There was this guy named Joel
Not to different from me or you
He worked at Gizmonic Institute
Just another face in a red jumpsuit
He did a good job cleaning up the place
But his bosses didn't like him so they shot him into space

They'll send him cheesy movies
The worst they can find |(la la la)
He'll have to sit and watch them all
While they monitor mind

Now keep in mind Joel can't control
When the movies begin or end
Because he used those special parts
To build his robot friends!

ROBOT ROLL CALL!
CAM BOT!
GYPSY!
TOM SERVO!
CROOOOOOOOOOOOOOOOOOOOOOOOOOOOOW

If you're wondering how he eats and breaths
And other science facts (la la la)
Repeat to yourself:
It's just a show
I should really just relax

For Mystery Science Theater Three Thousannnnnnnnnd


----------



## Kaine Wuff (Jun 1, 2010)

Teto said:


> CRAAAAWLING IIIIN MY SKIIIIN
> THIS TUUUURKEY WIIIILL NOT PEEEEL
> I FEEEEL I CAAAANNOT OOOOWN
> THE MEEAAT THAT IIIIT CONSCEEAALLLLS



Oh my. Misheard lyrics are always awesome. xD

As for the topic at hand:

Waaaay too many songs to list for me, honestly. I can just zone out and hear a beat in my head for lengthy periods.


----------



## Machine (Jun 1, 2010)

I know the lyrics to "Letting the Cables Sleep" by Bush.


----------



## Tao (Jun 1, 2010)

Alejandro by Lady Gaga
Fireflies by Owl City
I Do It Again by Pakito


----------



## Grimfang (Jun 1, 2010)

Half of the music I've listened to for some years is from Elliott Smith, so quite a bit of his discography I know. I think I know most of my music by heart though. It's always my music collection, never the radio, so..



Teto said:


> Like "I'm Bored, You're Amorous" by Dear and the Headlights and "I Know" by them.
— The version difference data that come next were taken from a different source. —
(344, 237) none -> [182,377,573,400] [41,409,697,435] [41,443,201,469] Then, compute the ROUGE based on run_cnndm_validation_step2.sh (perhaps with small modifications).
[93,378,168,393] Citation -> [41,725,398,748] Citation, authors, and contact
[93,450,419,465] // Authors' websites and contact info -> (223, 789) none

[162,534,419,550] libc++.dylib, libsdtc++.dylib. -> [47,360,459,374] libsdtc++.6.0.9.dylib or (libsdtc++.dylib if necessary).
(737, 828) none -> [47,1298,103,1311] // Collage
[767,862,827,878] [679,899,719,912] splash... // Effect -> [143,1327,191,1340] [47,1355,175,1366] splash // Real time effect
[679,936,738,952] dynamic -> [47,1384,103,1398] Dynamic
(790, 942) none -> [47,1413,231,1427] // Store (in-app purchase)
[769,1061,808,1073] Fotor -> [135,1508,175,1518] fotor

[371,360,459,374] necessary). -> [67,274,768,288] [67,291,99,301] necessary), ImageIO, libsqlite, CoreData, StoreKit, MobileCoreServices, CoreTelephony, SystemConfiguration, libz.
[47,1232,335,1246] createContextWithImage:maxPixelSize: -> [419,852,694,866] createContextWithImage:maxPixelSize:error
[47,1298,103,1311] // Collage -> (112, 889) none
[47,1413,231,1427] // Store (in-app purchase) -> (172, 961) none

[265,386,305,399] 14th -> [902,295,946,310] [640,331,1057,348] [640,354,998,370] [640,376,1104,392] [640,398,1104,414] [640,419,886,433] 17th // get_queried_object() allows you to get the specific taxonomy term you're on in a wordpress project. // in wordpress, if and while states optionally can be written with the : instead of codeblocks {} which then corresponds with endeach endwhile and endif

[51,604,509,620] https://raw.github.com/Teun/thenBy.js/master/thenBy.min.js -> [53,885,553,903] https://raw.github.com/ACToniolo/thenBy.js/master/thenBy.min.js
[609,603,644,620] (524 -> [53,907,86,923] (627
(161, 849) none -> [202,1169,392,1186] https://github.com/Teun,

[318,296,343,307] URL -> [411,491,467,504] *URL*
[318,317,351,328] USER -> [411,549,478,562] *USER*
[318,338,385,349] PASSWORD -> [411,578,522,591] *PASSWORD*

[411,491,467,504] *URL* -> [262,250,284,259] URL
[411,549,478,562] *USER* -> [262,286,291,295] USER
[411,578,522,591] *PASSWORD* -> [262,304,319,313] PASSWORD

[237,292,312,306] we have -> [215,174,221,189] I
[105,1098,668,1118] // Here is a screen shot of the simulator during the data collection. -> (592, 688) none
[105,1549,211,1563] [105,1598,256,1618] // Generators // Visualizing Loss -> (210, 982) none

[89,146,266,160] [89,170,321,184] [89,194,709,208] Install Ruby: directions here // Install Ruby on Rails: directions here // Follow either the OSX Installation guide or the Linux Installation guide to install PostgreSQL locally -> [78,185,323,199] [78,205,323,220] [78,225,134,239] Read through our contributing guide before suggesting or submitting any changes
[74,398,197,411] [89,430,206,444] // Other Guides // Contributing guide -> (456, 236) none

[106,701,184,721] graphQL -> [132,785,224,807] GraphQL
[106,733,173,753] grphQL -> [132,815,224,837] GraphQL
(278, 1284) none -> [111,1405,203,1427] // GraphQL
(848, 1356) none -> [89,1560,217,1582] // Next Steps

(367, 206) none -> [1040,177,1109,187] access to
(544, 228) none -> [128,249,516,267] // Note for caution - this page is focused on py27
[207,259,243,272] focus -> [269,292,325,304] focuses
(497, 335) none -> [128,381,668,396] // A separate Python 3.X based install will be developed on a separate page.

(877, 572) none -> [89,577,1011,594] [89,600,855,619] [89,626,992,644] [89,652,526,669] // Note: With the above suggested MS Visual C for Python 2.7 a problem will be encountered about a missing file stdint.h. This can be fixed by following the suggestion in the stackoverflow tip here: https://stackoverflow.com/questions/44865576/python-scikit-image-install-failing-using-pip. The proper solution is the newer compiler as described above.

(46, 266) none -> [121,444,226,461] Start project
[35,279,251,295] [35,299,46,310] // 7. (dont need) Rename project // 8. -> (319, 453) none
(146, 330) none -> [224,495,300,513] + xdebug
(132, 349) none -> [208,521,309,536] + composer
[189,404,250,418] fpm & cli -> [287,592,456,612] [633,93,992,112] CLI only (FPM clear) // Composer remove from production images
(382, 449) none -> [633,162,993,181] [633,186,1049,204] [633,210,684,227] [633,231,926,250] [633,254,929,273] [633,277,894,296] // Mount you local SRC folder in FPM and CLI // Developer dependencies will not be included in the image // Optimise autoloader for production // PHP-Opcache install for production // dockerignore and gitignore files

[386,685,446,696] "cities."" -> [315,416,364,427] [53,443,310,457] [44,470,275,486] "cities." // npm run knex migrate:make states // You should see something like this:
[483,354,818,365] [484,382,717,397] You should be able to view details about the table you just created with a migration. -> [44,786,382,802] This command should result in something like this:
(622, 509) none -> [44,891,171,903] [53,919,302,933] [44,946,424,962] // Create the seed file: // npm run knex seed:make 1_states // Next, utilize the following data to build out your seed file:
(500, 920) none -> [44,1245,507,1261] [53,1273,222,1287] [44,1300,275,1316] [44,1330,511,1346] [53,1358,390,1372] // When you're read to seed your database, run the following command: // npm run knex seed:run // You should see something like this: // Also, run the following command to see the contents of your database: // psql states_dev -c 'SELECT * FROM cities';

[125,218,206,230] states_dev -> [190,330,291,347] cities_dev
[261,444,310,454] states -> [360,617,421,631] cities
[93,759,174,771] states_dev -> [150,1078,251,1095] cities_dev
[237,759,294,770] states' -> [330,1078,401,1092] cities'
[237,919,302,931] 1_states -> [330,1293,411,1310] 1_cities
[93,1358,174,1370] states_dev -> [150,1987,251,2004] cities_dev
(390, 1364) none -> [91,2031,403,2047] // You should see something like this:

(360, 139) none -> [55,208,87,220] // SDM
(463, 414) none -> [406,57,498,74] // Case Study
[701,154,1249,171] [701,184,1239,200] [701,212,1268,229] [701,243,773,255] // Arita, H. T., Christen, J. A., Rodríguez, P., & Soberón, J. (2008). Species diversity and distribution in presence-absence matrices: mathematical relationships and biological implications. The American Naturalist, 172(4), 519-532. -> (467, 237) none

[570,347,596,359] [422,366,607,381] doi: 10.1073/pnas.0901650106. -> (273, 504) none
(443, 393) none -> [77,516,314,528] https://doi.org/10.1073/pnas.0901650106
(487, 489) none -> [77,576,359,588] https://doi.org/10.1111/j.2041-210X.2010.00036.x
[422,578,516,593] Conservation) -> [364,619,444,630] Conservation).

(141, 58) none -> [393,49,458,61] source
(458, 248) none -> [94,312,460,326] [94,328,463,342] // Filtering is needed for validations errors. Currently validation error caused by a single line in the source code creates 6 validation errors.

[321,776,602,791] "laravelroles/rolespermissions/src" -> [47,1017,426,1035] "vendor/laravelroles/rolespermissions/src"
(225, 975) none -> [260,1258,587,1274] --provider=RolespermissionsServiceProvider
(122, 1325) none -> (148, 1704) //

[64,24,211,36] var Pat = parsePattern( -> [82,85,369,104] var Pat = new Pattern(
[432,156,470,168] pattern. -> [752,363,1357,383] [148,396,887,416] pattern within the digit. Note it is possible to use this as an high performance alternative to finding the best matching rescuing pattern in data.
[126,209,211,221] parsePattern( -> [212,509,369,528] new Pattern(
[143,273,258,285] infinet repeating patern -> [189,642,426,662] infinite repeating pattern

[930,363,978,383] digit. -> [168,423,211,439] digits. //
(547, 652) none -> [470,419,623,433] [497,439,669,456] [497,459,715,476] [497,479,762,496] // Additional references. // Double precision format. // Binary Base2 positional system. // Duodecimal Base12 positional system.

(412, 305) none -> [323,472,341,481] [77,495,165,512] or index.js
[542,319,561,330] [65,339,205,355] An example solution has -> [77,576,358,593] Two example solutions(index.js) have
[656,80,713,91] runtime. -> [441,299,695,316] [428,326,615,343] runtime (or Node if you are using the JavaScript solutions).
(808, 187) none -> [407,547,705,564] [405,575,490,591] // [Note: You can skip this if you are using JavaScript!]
Good band. Despite listening to them so much, I have a hard time learning the lyrics to some of their stuff.


----------



## Bloodshot_Eyes (Jun 1, 2010)

Removal of the eyes gives my heart a saddened chill
I preserve them in formaldehyde to gaze upon at will
How their greenish flecks befell me that starlit winter's night
I lost all that I ever was while locked within their sight

Before you sits a broken man, your fragile pinkish heart in hand
Peculiar how it can hurt so bad while love is only in the mind
I sew the gaping chest wound, each thread is made with love
The bosom where I would rest my face is covered in your blood


No
This is not the end,
You'll live on eternally
Oh
Lord it's not the end,
My secret you'll forever be

I interrupt this transformation, A familiar lust swelling in me
A long and soulful kiss, the shades are drawn, the living world can't  see
The coil of entrails, how curious the smell, so pungent to my eager  nostrils
Hands further compelled

No
It's not the end
Forever you'll be in my arms.

I could never let you go
My darling, cold and blue
I wonder are you dreaming still
Spread eagle, blood removed

I weave the sucking trocar
beneath your bruising skin
tonight I'll lay beside you darling
In necromantic sin

Pinned to the bed sheets like a priceless butterfly you're mine
I hear your voice, so precious, echoing deeply inside
I did my best to love you while you did live and breathe
This tender taxidermy trophy of the bereaved.

I could never let you go
My darling, cold and blue
I wonder are you dreaming still
Spread eagle, blood removed

I weave the sucking trocar
beneath your bruising skin
tonight I'll lay beside you darling
In necromantic sin...

I wasn't able to do that last night... >_>


----------



## Tewin Follow (Jun 1, 2010)

OP you like Owl City?
I know all of Dental Care by heart. It's a lot more upbeat than Fireflies, but still sweet.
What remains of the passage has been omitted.